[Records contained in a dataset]
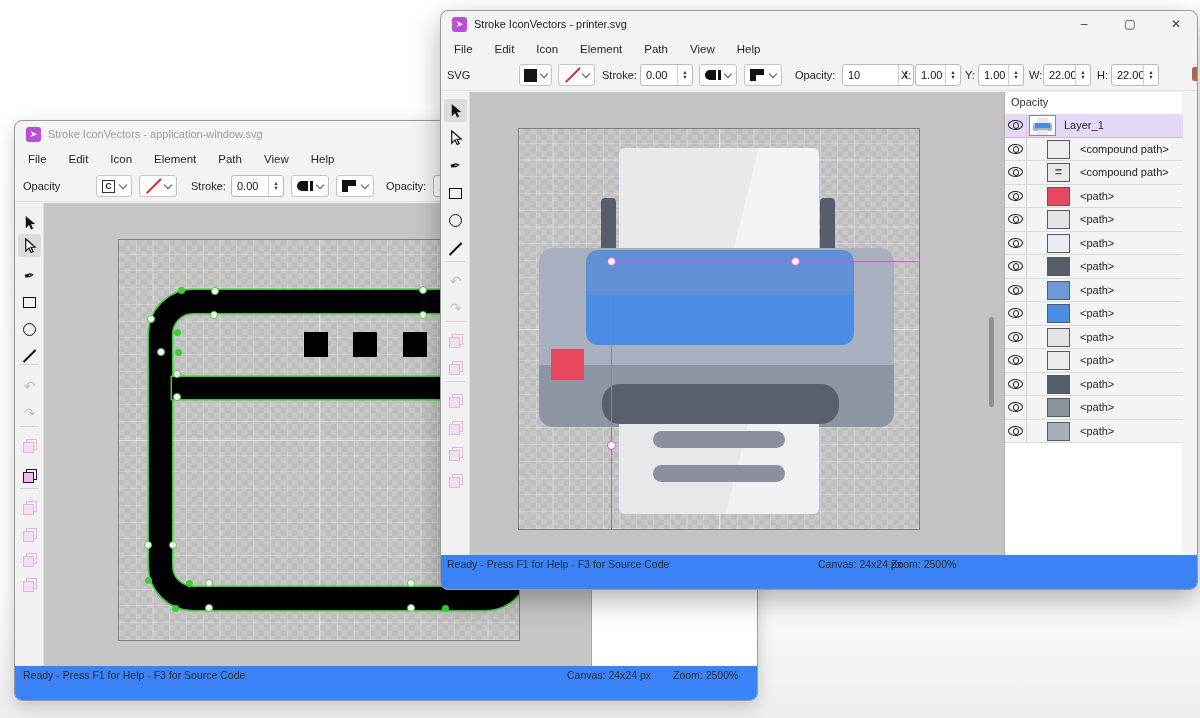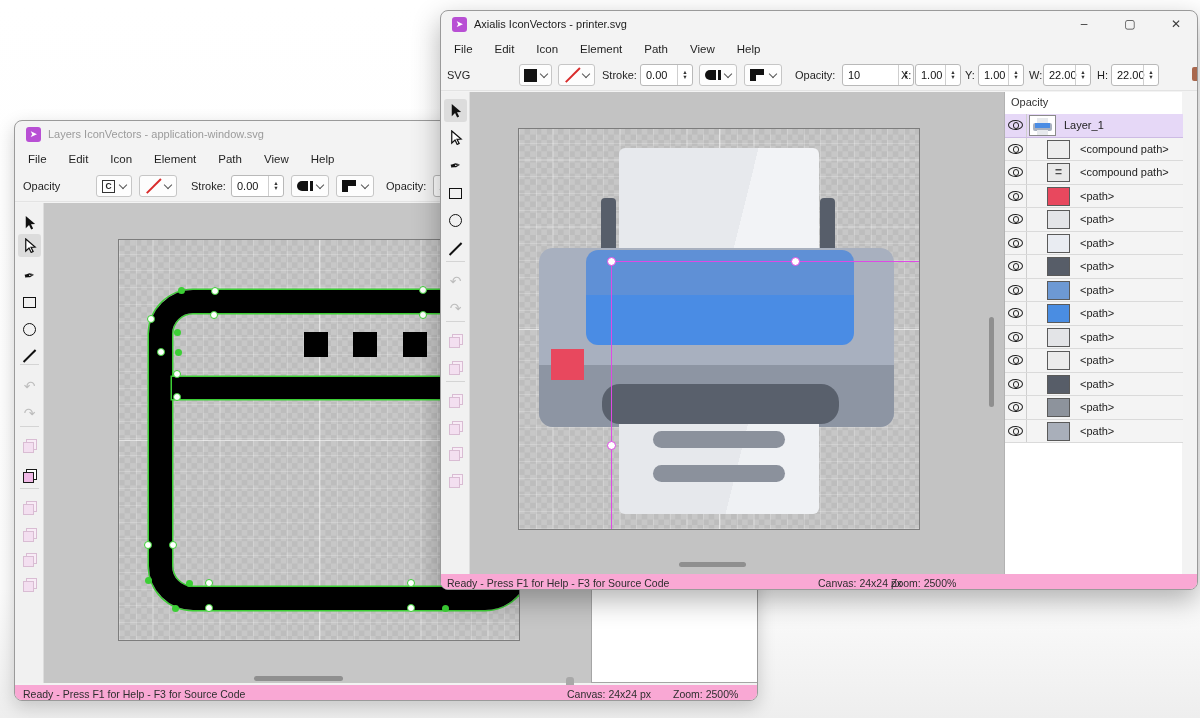--- a/index.html
+++ b/index.html
@@ -271,7 +271,7 @@
 <div class="window" id="fg-window">
   <div class="titlebar">
     <div class="app-icon">➤</div>
-    <div class="title-text">Axialis IconVectors - printer.svg</div>
+    <div class="title-text">Stroke IconVectors - printer.svg</div>
     <div class="cap-btn" style="left:620px;">–</div>
     <div class="cap-btn" style="left:666px;">▢</div>
     <div class="cap-btn" style="left:712px;">✕</div>

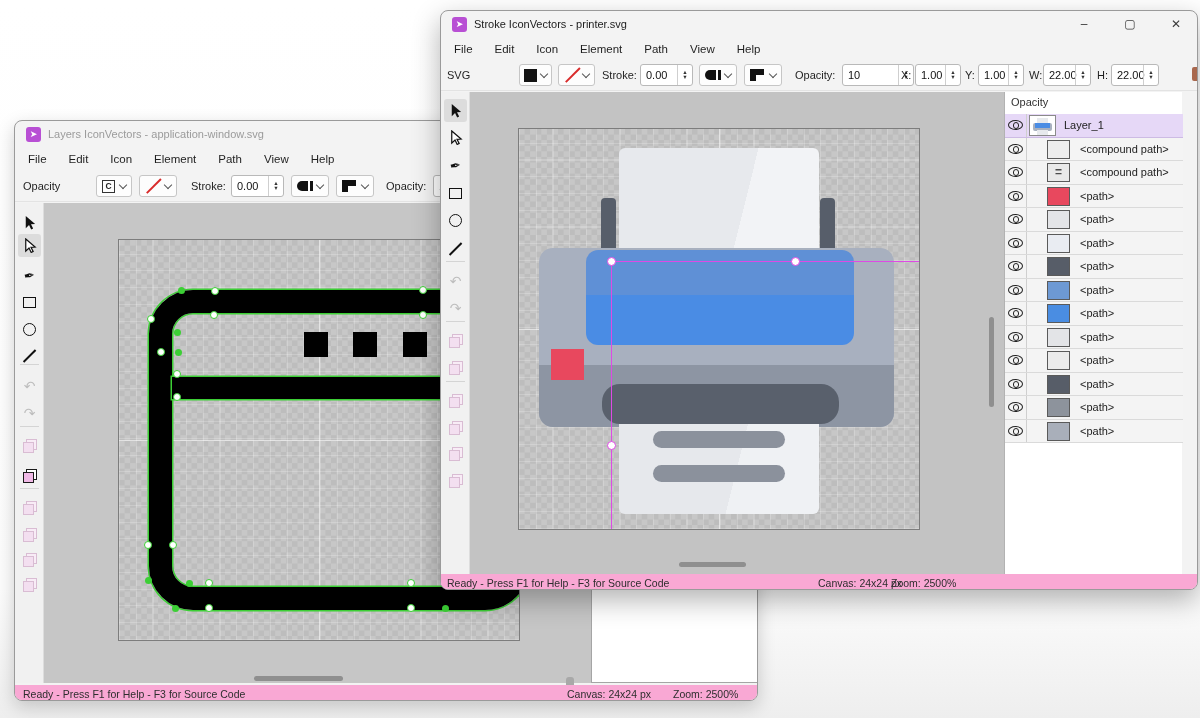--- a/index.html
+++ b/index.html
@@ -126,7 +126,7 @@
 <div class="window" id="bg-window">
   <div class="titlebar">
     <div class="app-icon">➤</div>
-    <div class="title-text">Layers IconVectors - application-window.svg</div>
+    <div class="title-text">Stroke IconVectors - application-window.svg</div>
   </div>
   <div class="menubar">
     <div class="menu-item">File</div>

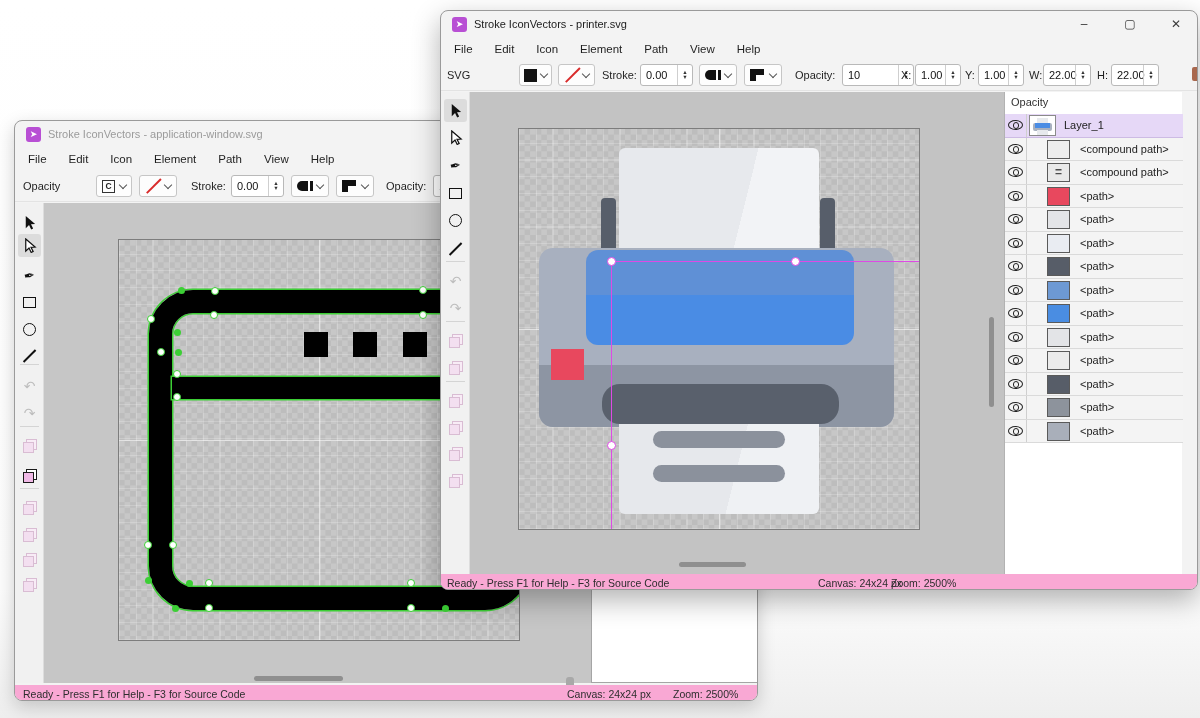--- a/index.html
+++ b/index.html
@@ -115,7 +115,7 @@
   .thumb .t-paper { position:absolute; left:7px; top:2px; width:11px; height:5px; background:#e7e9ed; }
   .thumb .t-out { position:absolute; left:7px; top:14px; width:11px; height:5px; background:#e7e9ed; }
 
-  .statusbar { position:absolute; left:0; right:0; bottom:0; height:15px; background:#f9a8d4; }
+  .statusbar { position:absolute; left:0; right:0; bottom:0; height:34px; background:#3b82f6; }
   .st-text { position:absolute; top:3px; font-size:10.5px; color:#2e2e2e; white-space:nowrap; }
   .clipped-item { position:absolute; right:0; top:8px; width:5px; height:14px; background:#a9684e; border-radius:2px 0 0 2px; }
   svg.cursor { display:block; }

**Task details**
Every entry above should be returned exactly, with no images included.

**Output**
--- a/index.html
+++ b/index.html
@@ -271,7 +271,7 @@
 <div class="window" id="fg-window">
   <div class="titlebar">
     <div class="app-icon">➤</div>
-    <div class="title-text">Axialis IconVectors - printer.svg</div>
+    <div class="title-text">Stroke IconVectors - printer.svg</div>
     <div class="cap-btn" style="left:620px;">–</div>
     <div class="cap-btn" style="left:666px;">▢</div>
     <div class="cap-btn" style="left:712px;">✕</div>

--- a/index.html
+++ b/index.html
@@ -126,7 +126,7 @@
 <div class="window" id="bg-window">
   <div class="titlebar">
     <div class="app-icon">➤</div>
-    <div class="title-text">Layers IconVectors - application-window.svg</div>
+    <div class="title-text">Stroke IconVectors - application-window.svg</div>
   </div>
   <div class="menubar">
     <div class="menu-item">File</div>

--- a/index.html
+++ b/index.html
@@ -115,7 +115,7 @@
   .thumb .t-paper { position:absolute; left:7px; top:2px; width:11px; height:5px; background:#e7e9ed; }
   .thumb .t-out { position:absolute; left:7px; top:14px; width:11px; height:5px; background:#e7e9ed; }
 
-  .statusbar { position:absolute; left:0; right:0; bottom:0; height:15px; background:#f9a8d4; }
+  .statusbar { position:absolute; left:0; right:0; bottom:0; height:34px; background:#3b82f6; }
   .st-text { position:absolute; top:3px; font-size:10.5px; color:#2e2e2e; white-space:nowrap; }
   .clipped-item { position:absolute; right:0; top:8px; width:5px; height:14px; background:#a9684e; border-radius:2px 0 0 2px; }
   svg.cursor { display:block; }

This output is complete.